OpenMP - shared memory and device parallelism

This document provides a guide to usage of OpenMP and availability of OpenMP on the HPC systems at LRZ.

An abstract description of OpenMP

OpenMP is a parallelization method available for the programming languages Fortran, C and C++, which is targeted toward use on shared memory systems. Since the OpenMP standard was developed with support from many vendors, programs parallelized with OpenMP should be widely portable.

The current standard document is that for OpenMP 5.0,, for the examples annex only the 4.5 version exists as a (separately published) document; this in particular extends OpenMP to apply to accelerator devices.
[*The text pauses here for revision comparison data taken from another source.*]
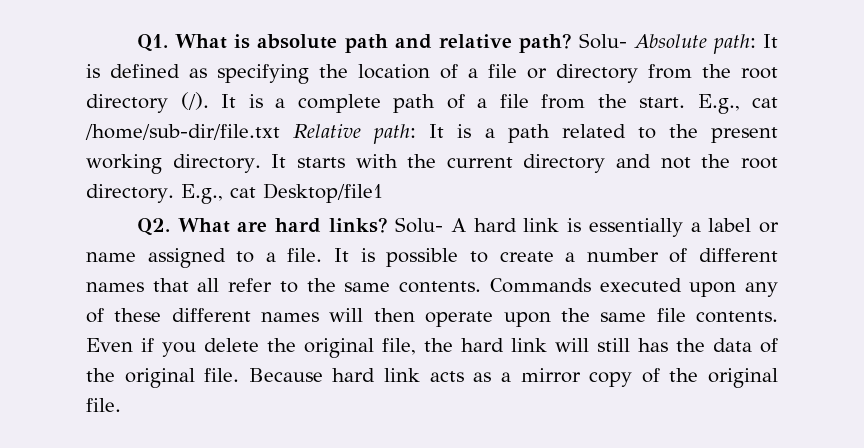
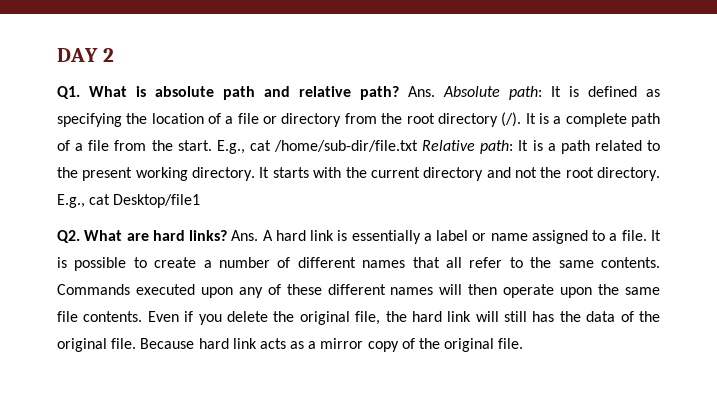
+ DAY 2
- Solu- Absolute path: It is defined as specifying the location of a file or directory from the root directory (/).
+ Ans. Absolute path: It is defined as specifying the location of a file or directory from the root directory (/).
- Solu- A hard link is essentially a label or name assigned to a file.
+ Ans. A hard link is essentially a label or name assigned to a file.

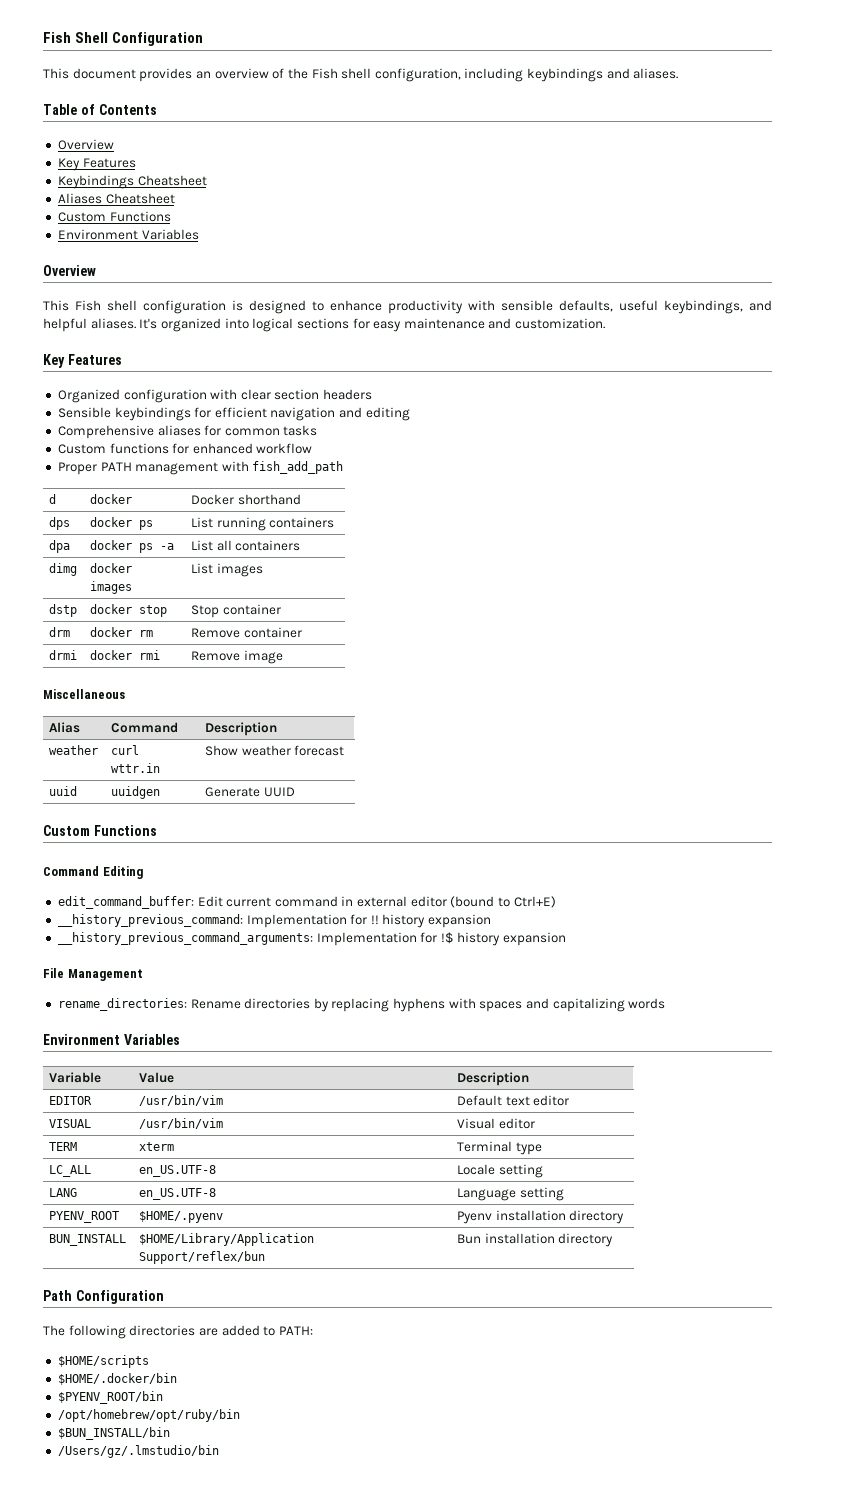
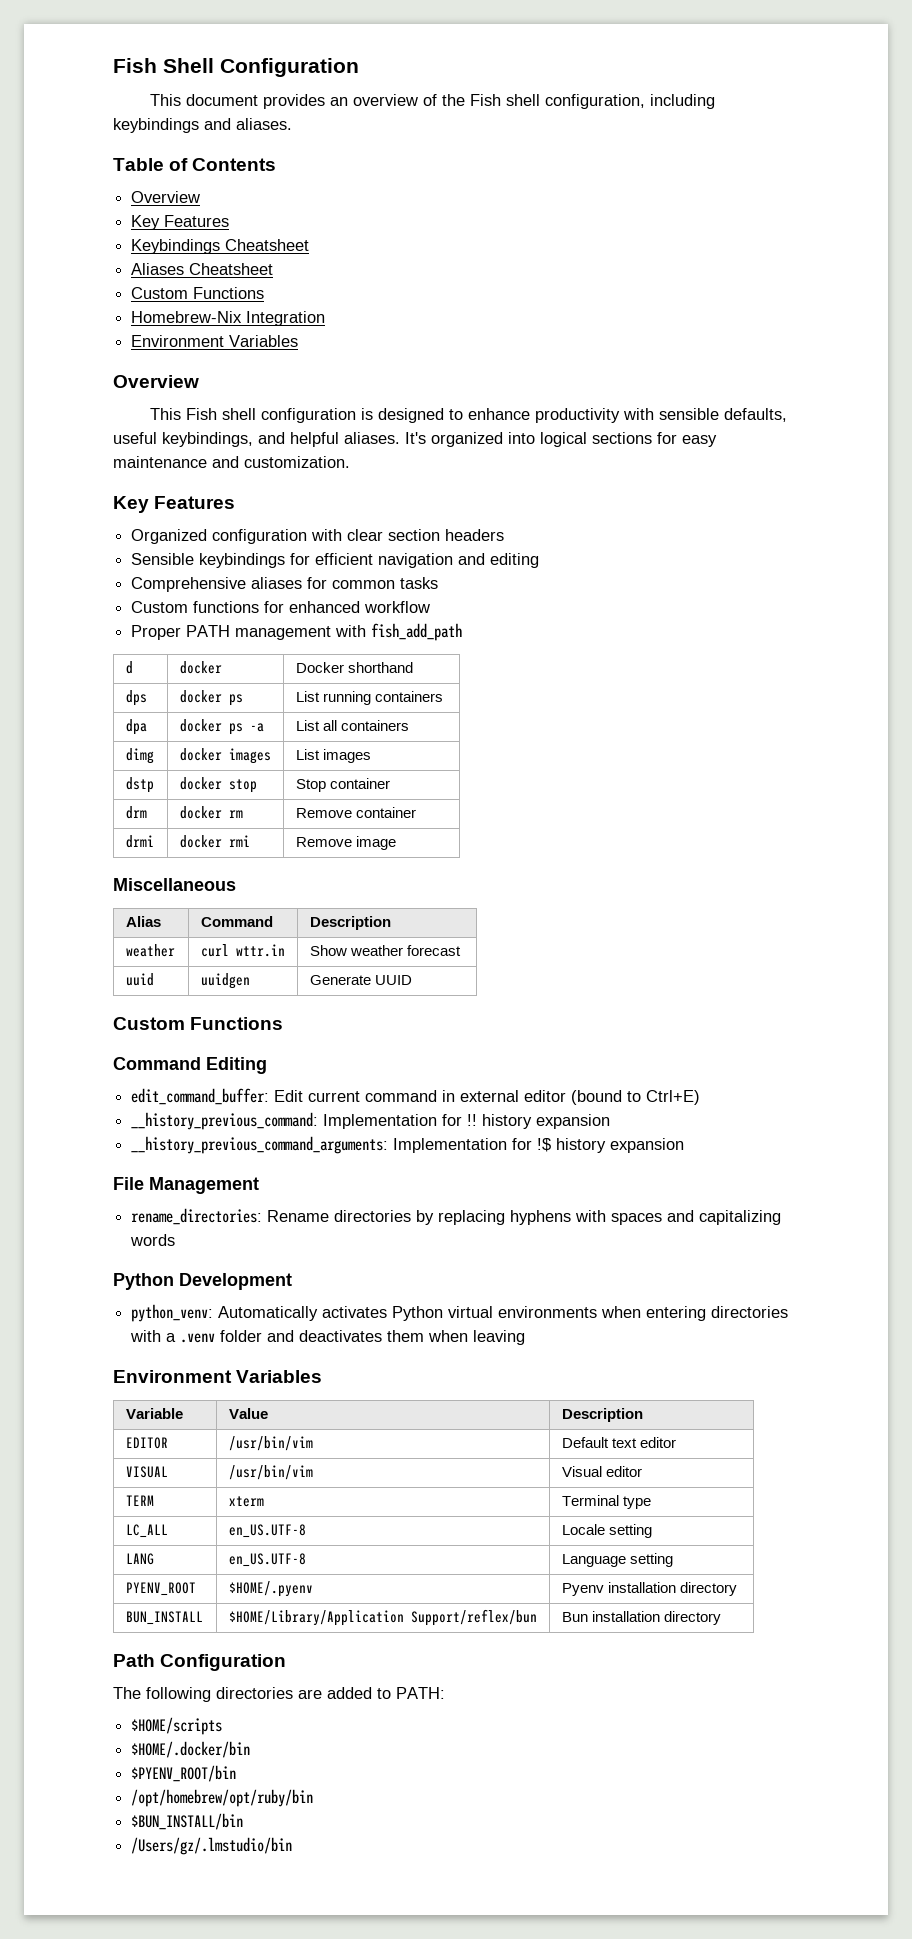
+ Homebrew-Nix Integration
+ Python Development
+ python_venv: Automatically activates Python virtual environments when entering directories with a .venv folder and deactivates them when leaving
Actual compiler support is now reasonably complete, however support for specific accelerator devices is heavily compiler dependent, which rather limits portability of code that uses the target directive.

The OpenMP parallelization model

From the operating system point of view, OpenMP functionality is based on the use of threads, while the user's job simply consists in inserting suitable parallelization directives into her/his code. These directives should not influence the sequential functionality of the code; this is supported through their taking the form of Fortran comments and C/C++ preprocessor pragmas, respectively. However, an OpenMP aware compiler will be capable of transforming the code-blocks marked by OpenMP directives into threaded code; at run time the user can then decide (by setting suitable environment variables) what resources should be made available to the parallel parts of his executable, and how they are organized or scheduled. The following image illustrates this.

However hardware and operation mode of the computing system put limits to the application of OpenMP parallel programs: Usually, it will not be sensible to share processors with other applications because scalability of the codes will be negatively impacted due to load imbalance and/or memory contention. For much the same reasons it is in many cases not useful to generate more threads than CPUs are available. Correspondingly, you need to be aware of your computing centers' policies regarding the usage of multiprocessing resources.

At run time the following situation presents itself: Certain regions of the application can be executed in parallel, the rest - which should be as small as possible - will be executed serially (i.e., by one CPU with one thread).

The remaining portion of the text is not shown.